What Is Usability Testing?

Usability testing is a user research method where you observe real users attempting specific tasks with your product. You're not asking people what they think of your design or whether they like the colors. You're watching them try to accomplish something: sign up for an account, complete a purchase, find a specific piece of information. Then you document where they succeed, struggle, or fail completely.

The key distinction from other research methods: usability testing evaluates how well your solution works, not whether people want it in the first place. It sits on the evaluative side of research, answering questions like "Can users complete this task?" and "Where do they get confused?" rather than "Is this problem worth solving?"

This makes usability testing different from user interviews (which explore problems and needs), surveys (which collect opinions at scale), A/B testing (which compares conversion metrics), and focus groups (which gather reactions to concepts). Each has its place in your product discovery toolkit, but usability testing is specifically designed to identify friction in existing or proposed solutions.

The output isn't a satisfaction score or a list of feature requests. It's a documented record of where users got stuck, why they got stuck, and how you can fix it.

Why Usability Testing Matters for Product Teams

The business case for usability testing is stark. According to a Cambridge/NIST study, developers spend 42% of their time reworking code due to avoidable errors. Many of these errors stem from building the wrong thing or building it in a way users can't figure out. That's nearly half your engineering capacity fixing problems that shouldn't have shipped in the first place.

The flip side is equally compelling. Forrester Research reports that every $1 invested in UX returns $100, a 9,900% ROI. And the Baymard Institute, drawing on 200,000+ hours of UX research, found that large e-commerce sites can increase conversion rates by 35.26% through checkout redesign alone.

But beyond the numbers, usability testing changes how teams make decisions. Instead of debating whether users will understand a flow, you test it. Instead of assuming the design is intuitive because it makes sense to you, you watch someone prove or disprove that assumption in real time.

"The best ideas come from the people that are doing the work."
Ryan Sousa, ex-Amazon

This principle applies equally to usability testing. The insights don't come from executives in a conference room debating user behavior. They come from watching users actually behave. And the people best positioned to interpret those insights are the ones building the product.

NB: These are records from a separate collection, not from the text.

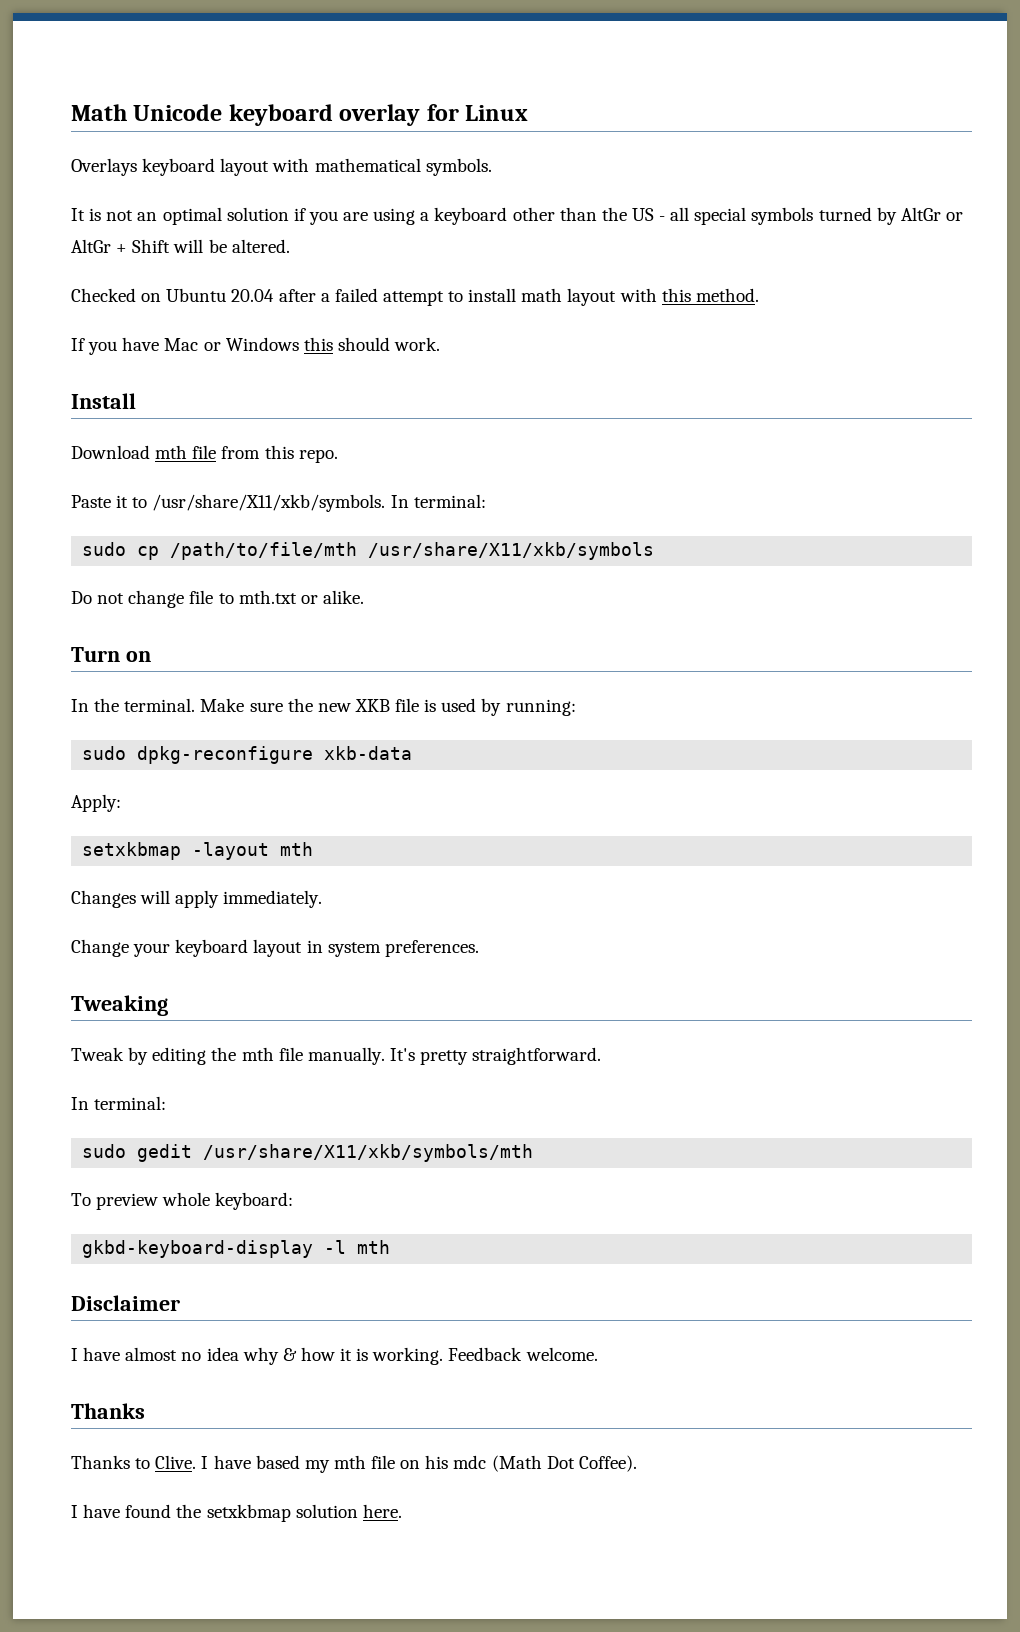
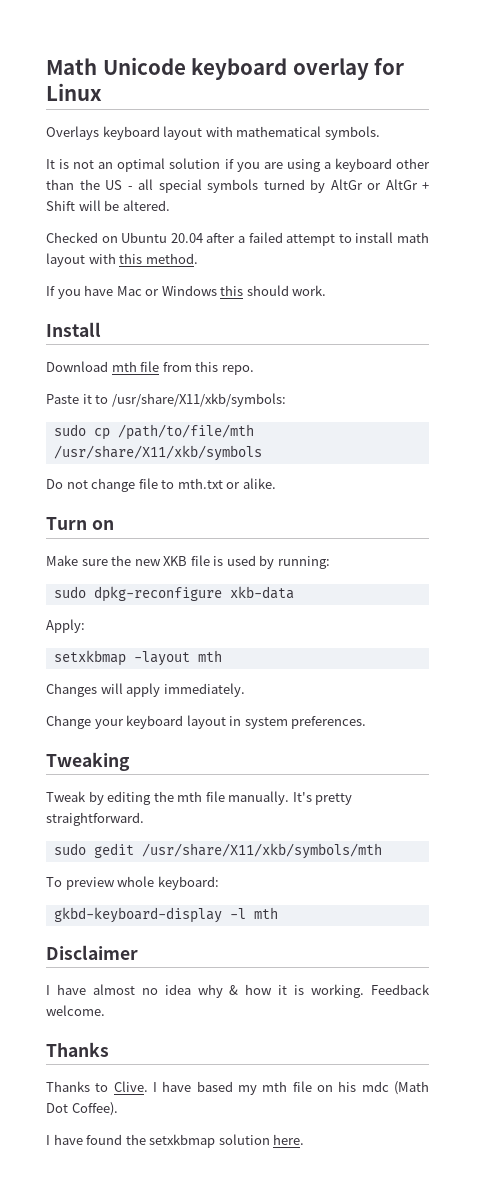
[152,494,486,512] /usr/share/X11/xkb/symbols. In terminal: -> [111,393,286,407] /usr/share/X11/xkb/symbols:
[71,698,196,712] In the terminal. -> (114, 525) none
[71,1096,167,1110] // In terminal: -> (144, 819) none

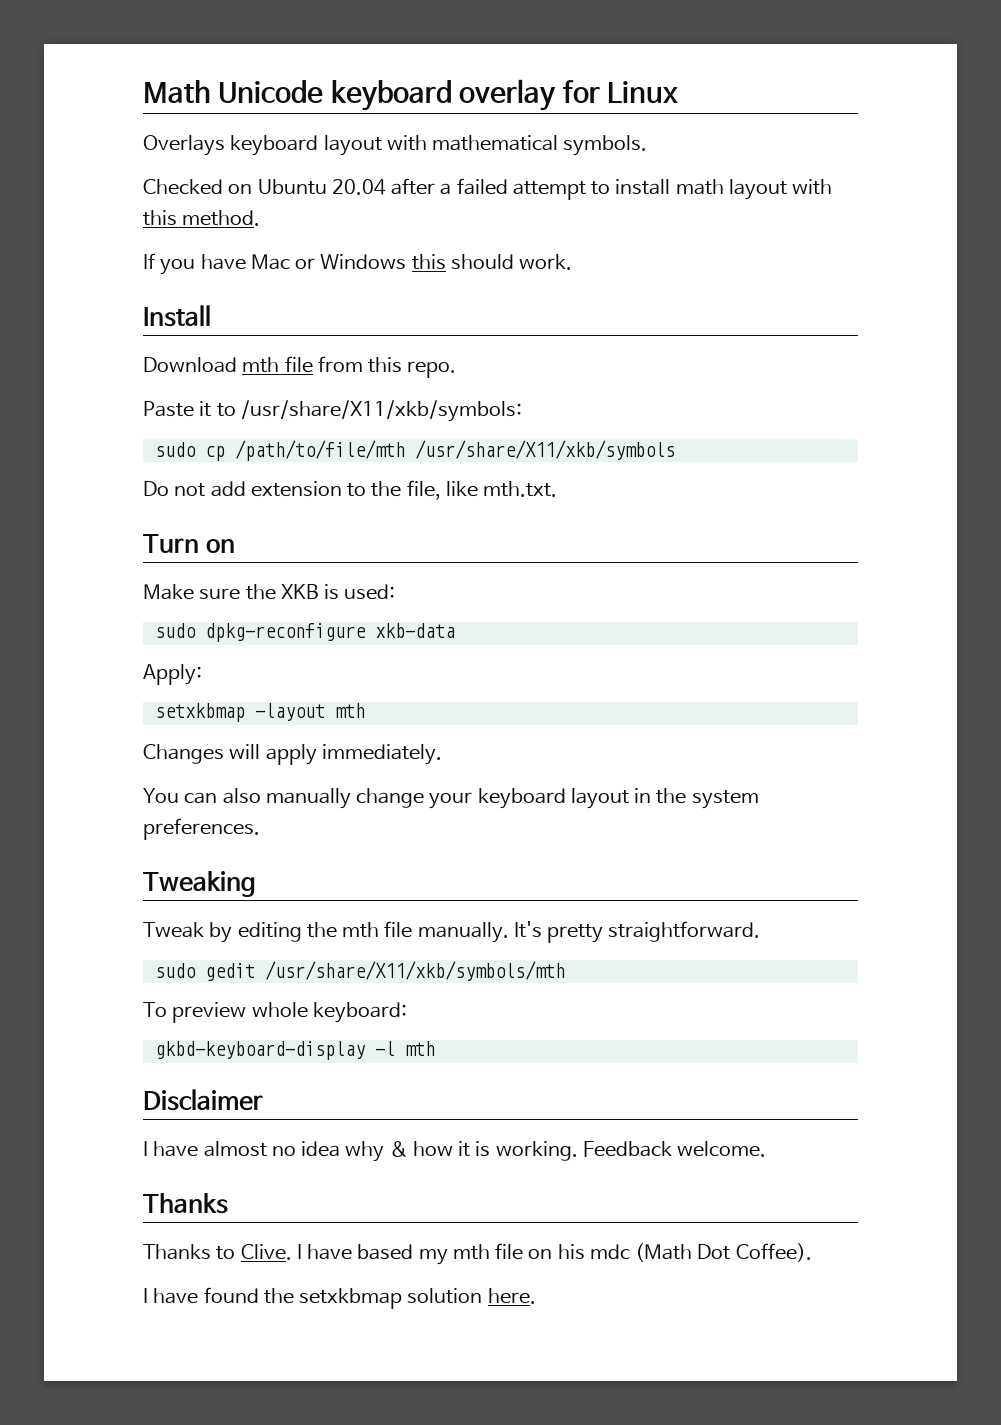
[46,158,430,172] [46,179,429,193] [46,200,170,211] // It is not an optimal solution if you are using a keyboard other than the US - all special symbols turned by AltGr or AltGr + Shift will be altered. -> (648, 145) none
[91,478,276,492] change file to mth.txt or alike. -> [210,480,558,500] add extension to the file, like mth.txt.
[134,555,330,569] new XKB file is used by running: -> [280,584,396,600] XKB is used:
[46,715,91,729] Change -> [143,788,425,809] You can also manually change
(242, 721) none -> [656,788,687,804] the

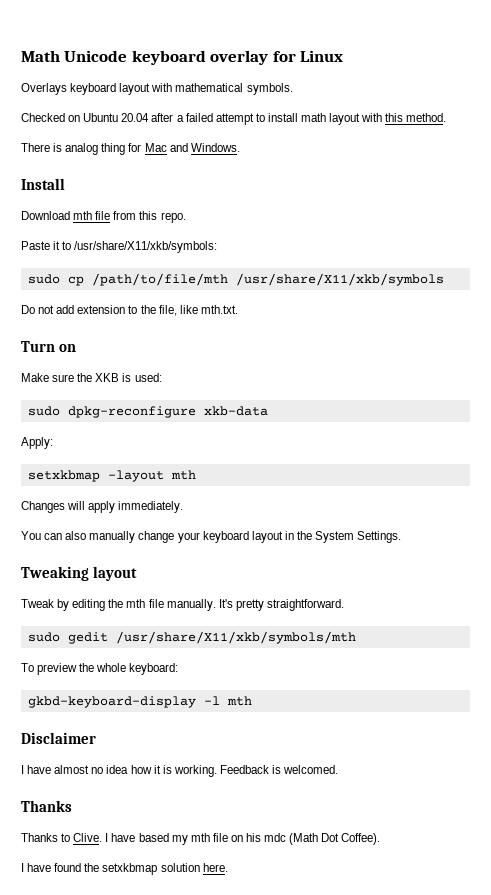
[143,253,573,275] If you have Mac or Windows this should work. -> [21,143,240,155] There is analog thing for Mac and Windows.
[691,790,759,809] [143,818,260,840] system preferences. -> [315,531,402,543] System Settings.
(256, 884) none -> [92,566,137,581] layout
(247, 1012) none -> [79,663,95,672] the
[345,1141,408,1162] why & -> (129, 769) none
[677,1141,767,1157] welcome. -> [272,765,339,774] is welcomed.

The Sample Size Question: How Many Users Do You Need?

One of the most common questions in usability testing is how many participants you need. The answer depends on what you're trying to learn. But there's a research-backed starting point that works for most teams.

"Five to seven users per segment. That's the magic number for usability testing."
Nikki Anderson, User Research Lead at Zalando

The "per segment" qualifier is crucial and often overlooked. If you're testing a product used by both novice and expert users, you need 5-7 of each. If you're operating in multiple markets with different user behaviors, you need 5-7 per market. Five users total tells you nothing if three of them are power users and two are first-timers. You're conflating fundamentally different experiences.

"When I say talk to five to seven users, it's five to seven users per segment."
Nikki Anderson

The research behind this comes from Jakob Nielsen at Nielsen Norman Group, who found that testing with 5 users uncovers approximately 85% of usability issues. There's diminishing returns beyond that. 10 users find 95% of issues. 20 users find 98%. For most qualitative usability studies, 5-7 users per segment gives you the best insight-to-effort ratio.

The exception is quantitative studies where you need statistical significance. If you're measuring task completion rates or comparing two designs with metrics, you need at least 20 participants to draw meaningful conclusions. But that's a different type of study with different goals.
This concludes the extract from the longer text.